Saturday, February 07, 2009

"It took me five years to learn how to be married,” my friend Jacy, a 32 year old banker who has been married for 12 years, recently confided in me. 

"A good marriage demands a lot. From my experience, communication is the only way that will help you to sustain your relationship as time goes on. However, you must make sure you learn how to communicate with your partner,” she adds.

"It may be hard in the beginning, but as time goes on it becomes easier as you spend time together and learn each other’s character,” she encourages.

A common complaint from women is that when they ask their partners, "Is something bothering you?” most men often reply, "I don’t know,” or "Nothing.”

Yet the signs are clear that something is definitely wrong. And of course he knows what it is!  But as a matter of fact most men unlike women do not work through problems verbally.

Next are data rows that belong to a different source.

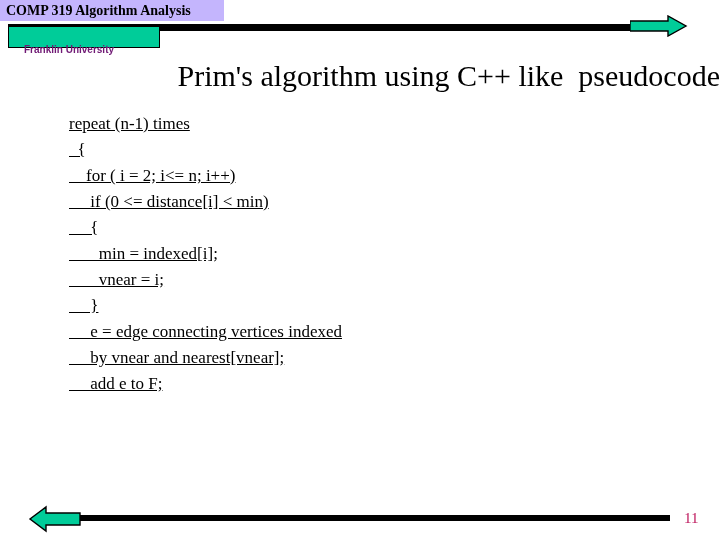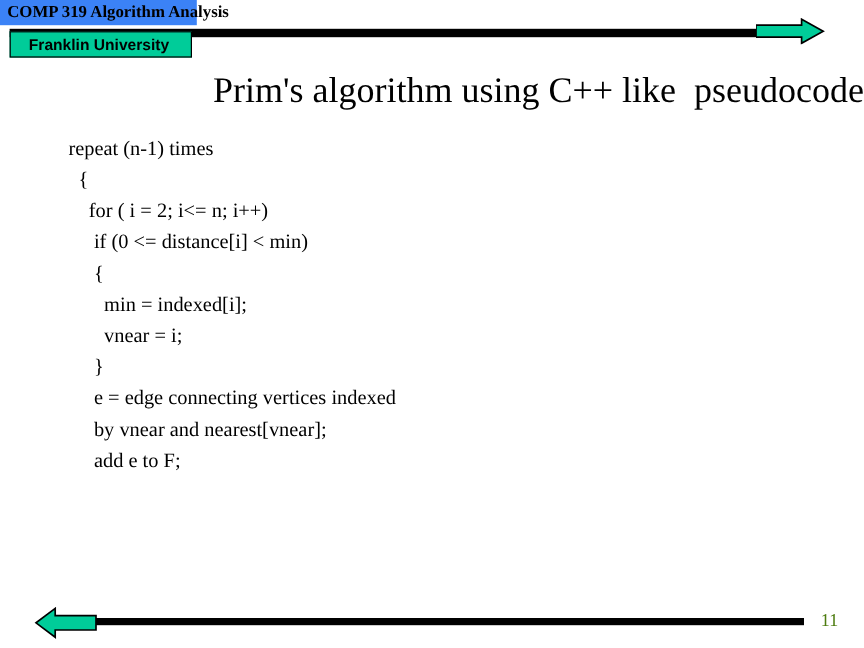"COMP 319 Algorithm Analysis" .banner-course { background: #3b82f6 -> #c4b5fd; width: 164px -> 224px }
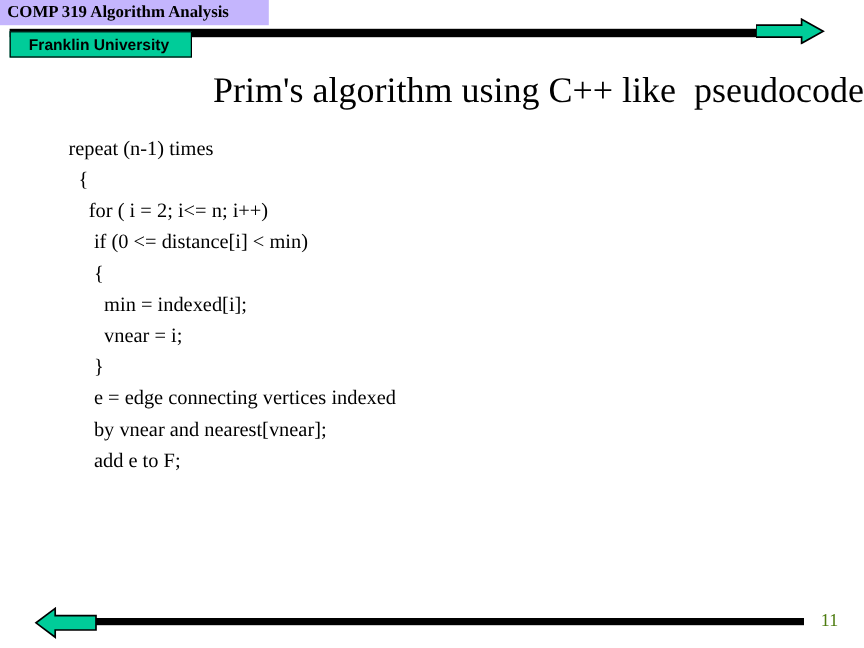"Franklin University" .banner-school-label { color: #000000 -> #701a75; font-size: 13px -> 10px; top: 2px -> 14px }
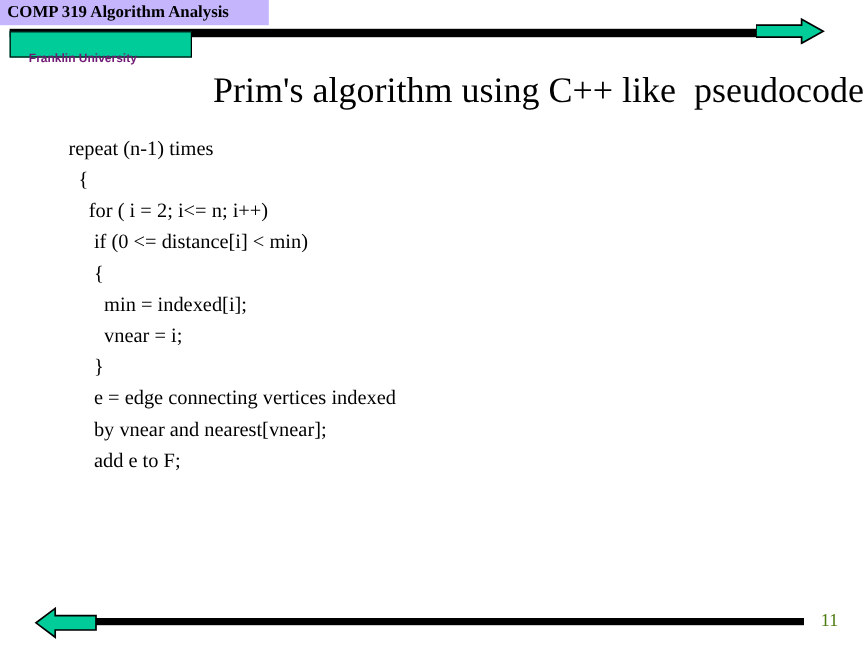"repeat (n-1) times" .code-block { left: 57px -> 69px; text-decoration: none -> underline }
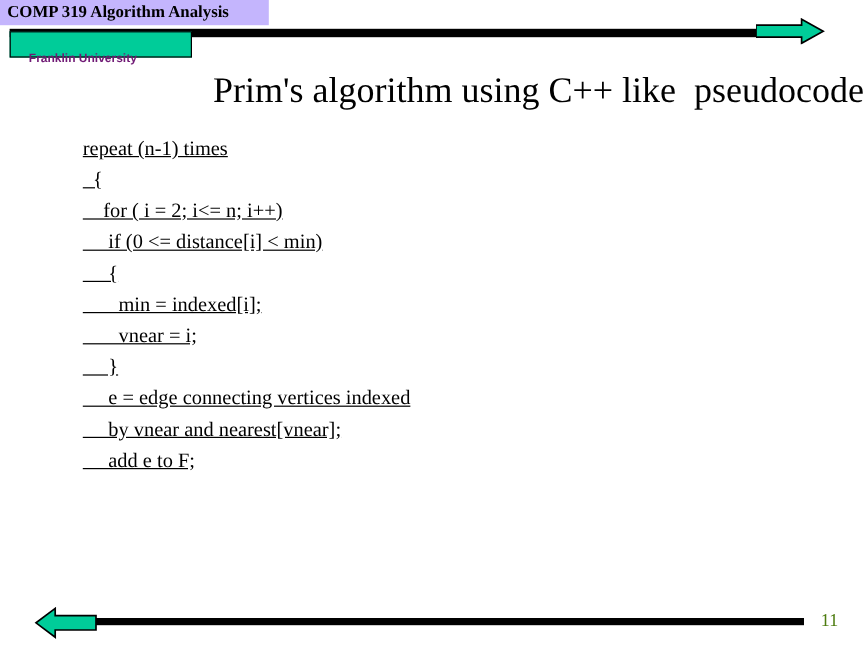"11" .page-number { color: #4d7c0f -> #be185d }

When a woman is facing a difficult issue or trying to sort through her emotions, she will want to talk to a friend about it. Men normally prefer to think through their problems before they talk. If your man is not ready to talk yet, give him time.

If you get contentious with him, he will shut up for good.
Another major challenge in husband–wife communication is that a woman may want to have conversations with her husband that resemble conversations with her girlfriends. This isn’t going to happen. Your husband is a man, and men talk differently.

For instance, men by and large don’t like their choices to be challenged. Women "should” on men a lot, yet most men don’t like to be "should” on.

You can improve the quality of your relationship with your partner if you avoid saying, "You should …..” to your husband.  Instead use phrases like, "please …..I was wondering ……..”

Quite frankly, to talk to a man, you need to learn to shut up, be non judgmental, and quit trying to interpret what he means. If you think all this sounds unfair or sexist lets not argue, give it a try and you will confirm what has been suggested.

If you keep judging your man and talk at him instead of with him, it’s only a matter of time until your man shuts up for good. A man is never going to talk if he thinks his wife will put him down.

More so, what you communicate outside your marriage will greatly impact the communication within your marriage. How often does your husband hear something about himself from one of your friends?

If the answer is "never”, you are doing a good job. If the answer is once a month, you are looking for trouble or divorce. As soon as a man suspects that his wife is not trustworthy with what he shares or who he is, the intimacy of that marriage is as good as over.

One of the cruellest things you can do to your man is to spread his secrets around. Also remember that while you may feel a need to talk things through, your husband may view talking as more of an additional burden than a possible cure.

Common blocks to marital conversation include "shoulding” on your husband and betraying his confidence. While it is a natural desire for you to want to communicate more effectively with your husband, don’t try to turn him into your girlfriend. Save some things, such as fashion, to discuss with your friends.